◆ **Exercise directions**: This task calls for copying each line below that contains "arrival".

Supplied information Start Marker

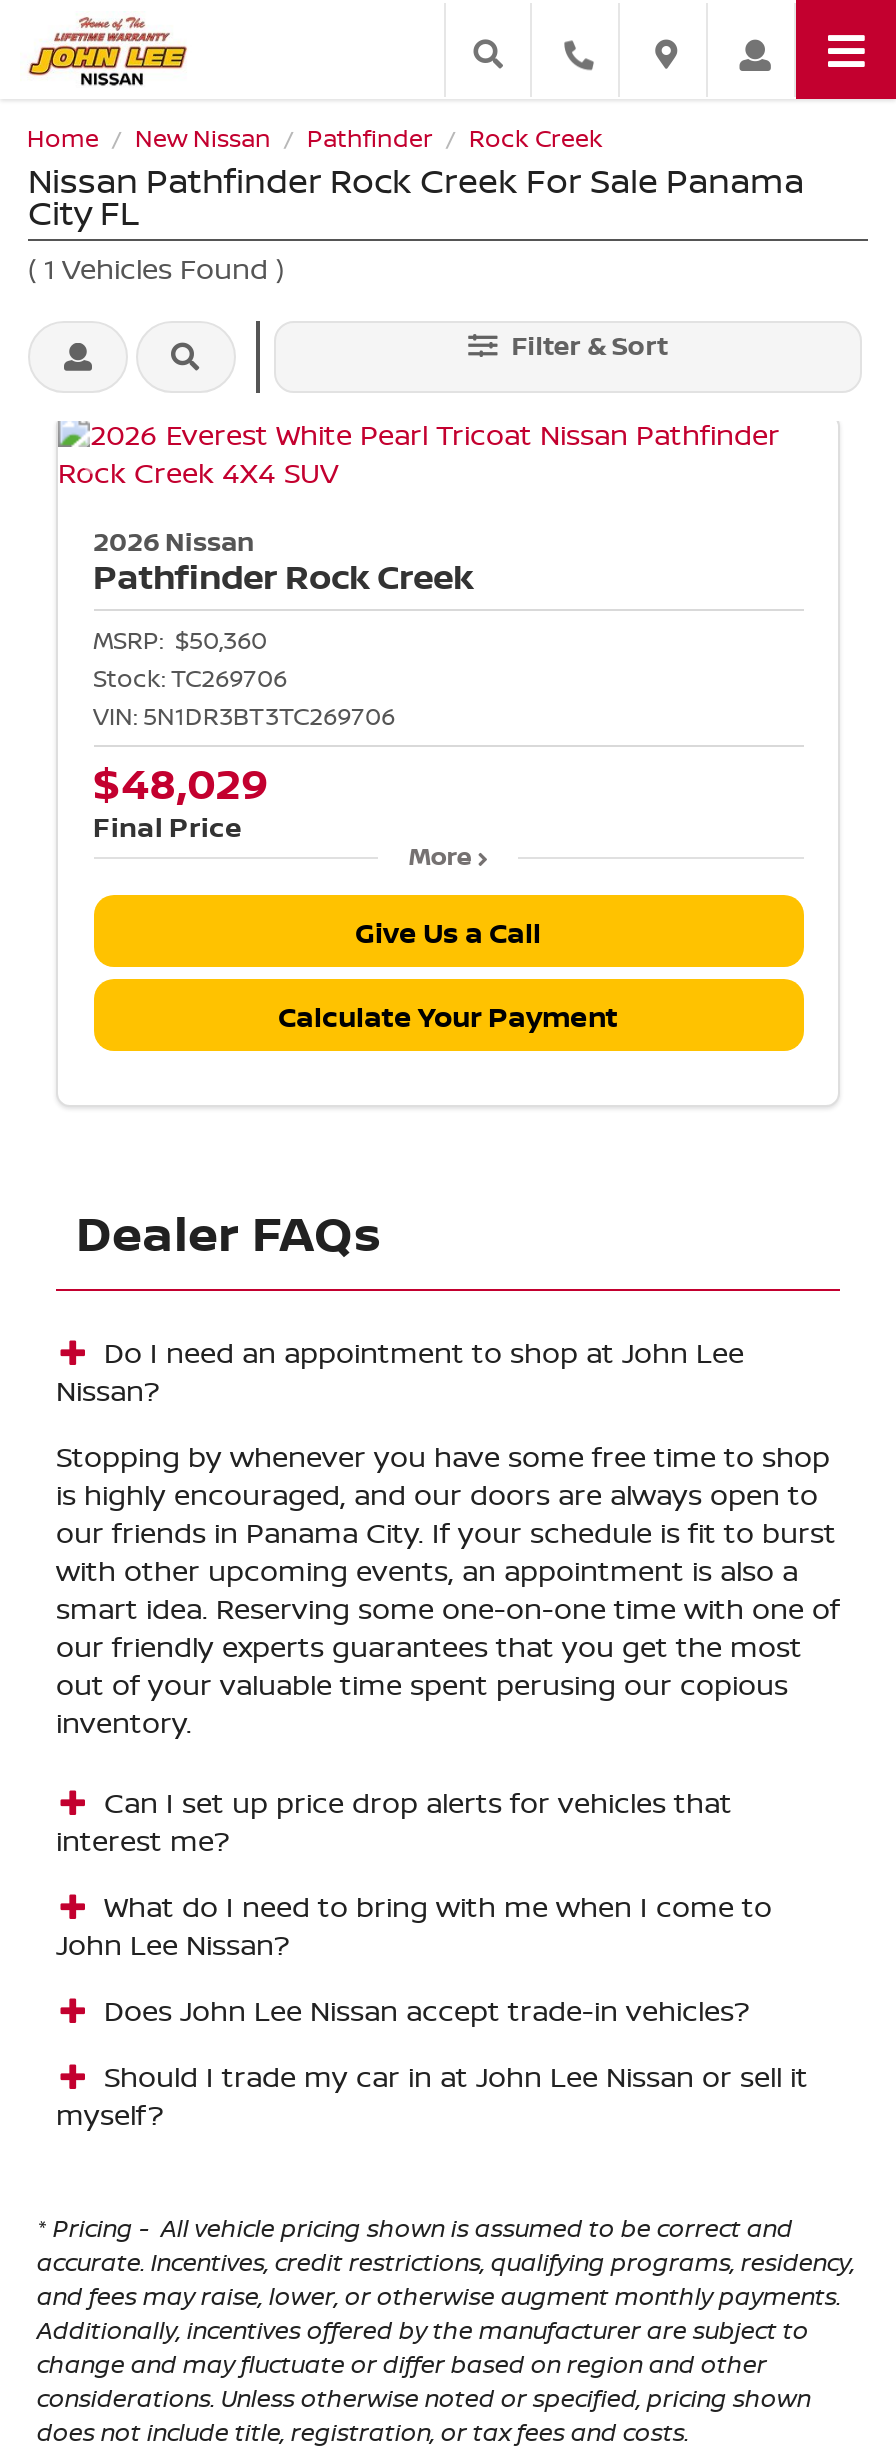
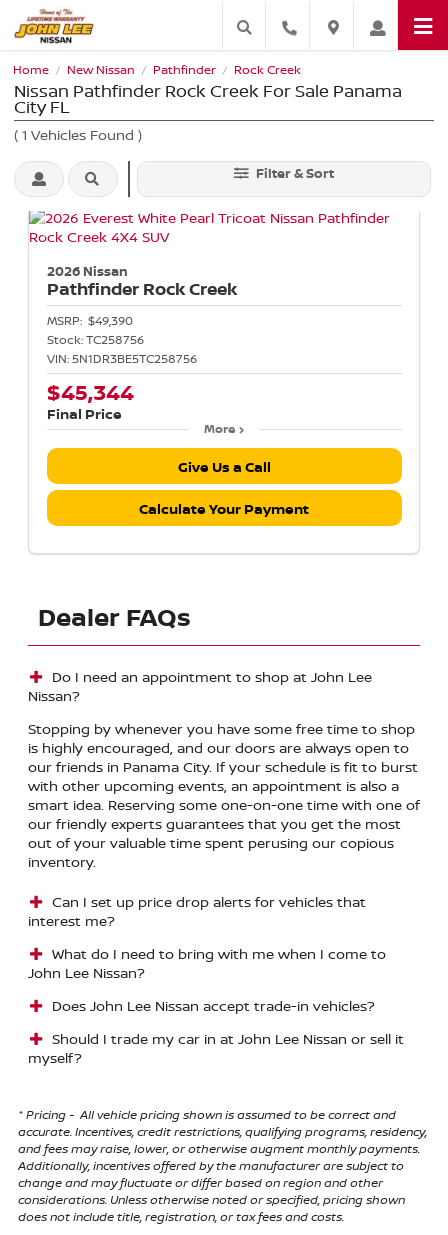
- MSRP: $50,360
+ MSRP: $49,390

- Stock: TC269706
+ Stock: TC258756

- VIN: 5N1DR3BT3TC269706
+ VIN: 5N1DR3BE5TC258756

- $48,029
+ $45,344
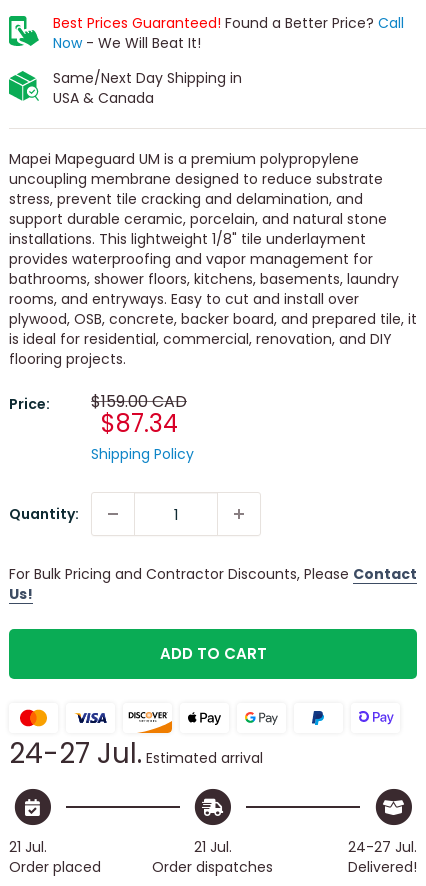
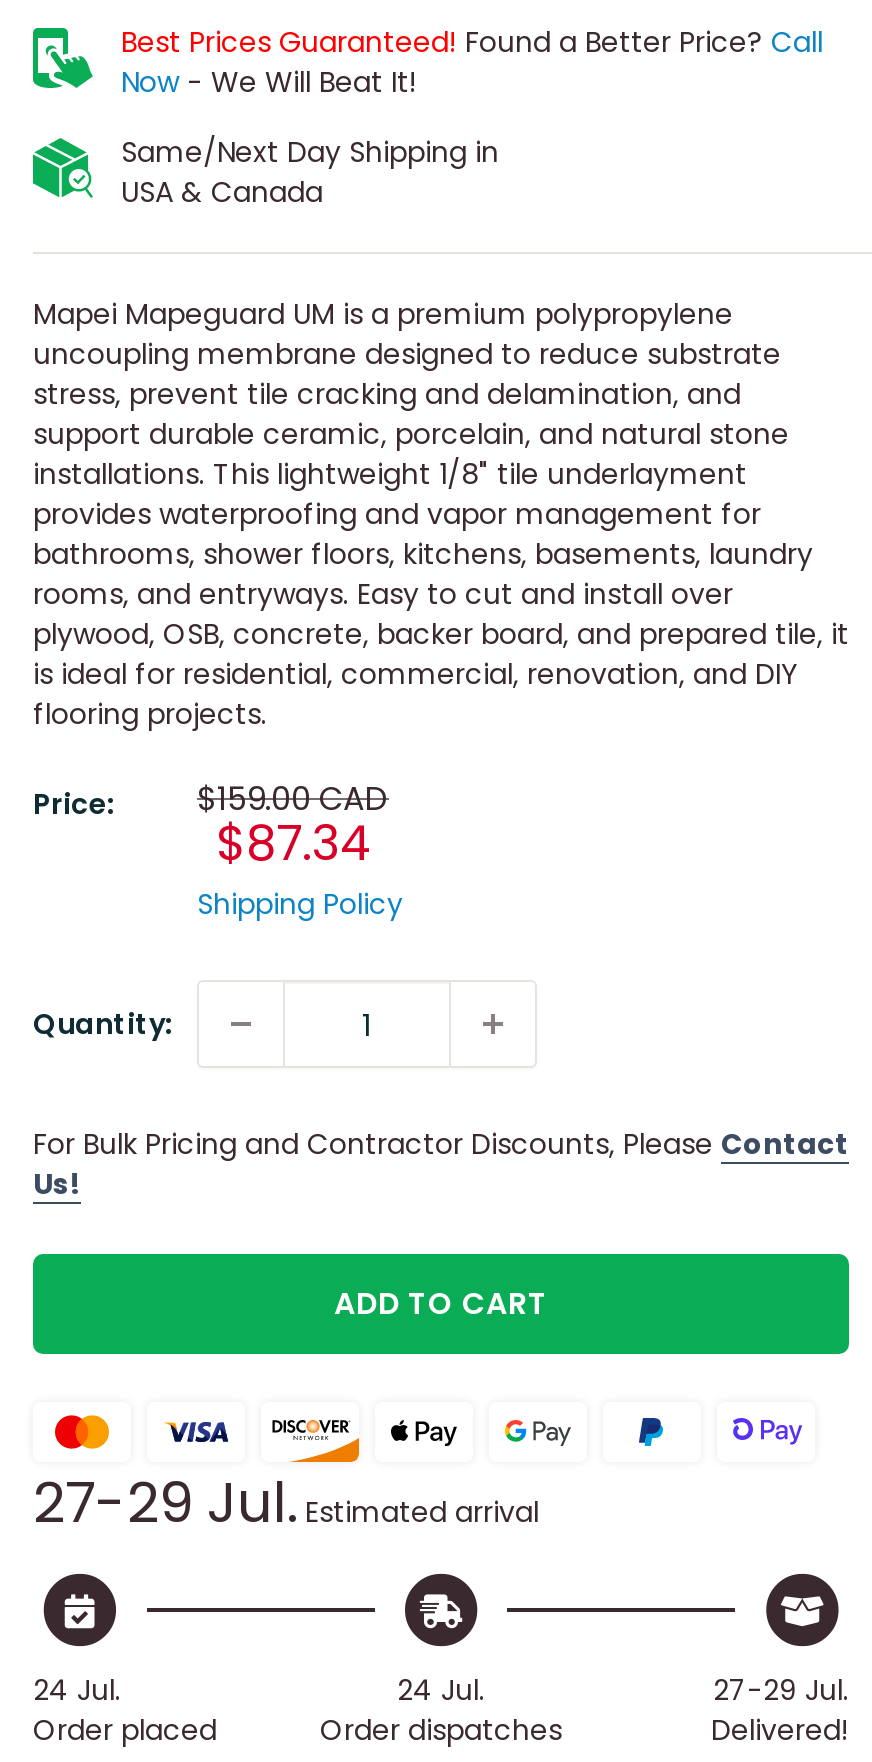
- 24-27 Jul.Estimated arrival
+ 27-29 Jul.Estimated arrival

- 21 Jul.
+ 24 Jul.

- 21 Jul.
+ 24 Jul.

- 24-27 Jul.
+ 27-29 Jul.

Supplied information End Marker

◆ **The completed task**:
- 24-27 Jul.Estimated arrival
+ 27-29 Jul.Estimated arrival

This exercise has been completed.